A man was in his front yard mowing grass when his attractive blond female neighbor came out of the house and went straight to the mailbox.  She opened it then slammed it shut &stormed back in the house.  A little later she came out of her house again went to the mail box and again, opened it, slammed it shut again.
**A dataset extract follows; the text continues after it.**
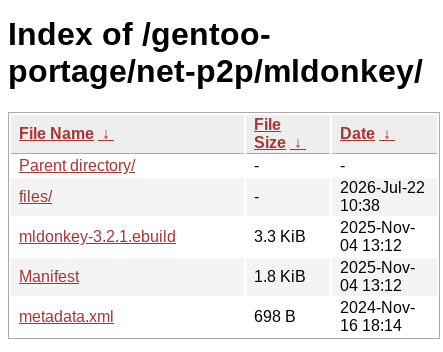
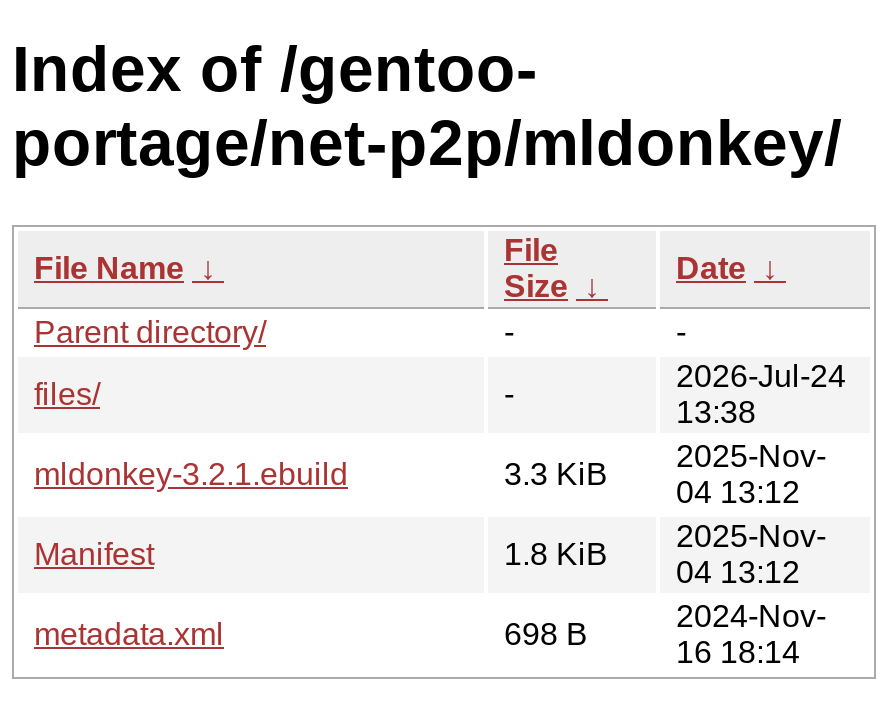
- 2026-Jul-22
- 10:38
+ 2026-Jul-24
+ 13:38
Angrily, back into the house she went.  As the man was getting ready to edge the lawn, here she came out again, marched to the mail box, opened it and then slammed it closed harder than ever.  Puzzled by her actions the man asked her, "Is something wrong?" To which she replied, "There certainly is!" 

(are you ready? ... this is a beauty ...) 

My stupid computer keeps saying, "YOU'VE GOT MAIL!"


----------



## Master of Blades (Jan 28, 2003)

:rofl: Too good man.......Too good


----------



## Cthulhu (Jan 28, 2003)

Old feller at work told me this one:

A blond walks into her dentist's office with a set of headphones on.  As she seats herself in the chair, the dentist asks her politely to remove the headphones.

"I can't," she says.  "If I take them off, I'll die."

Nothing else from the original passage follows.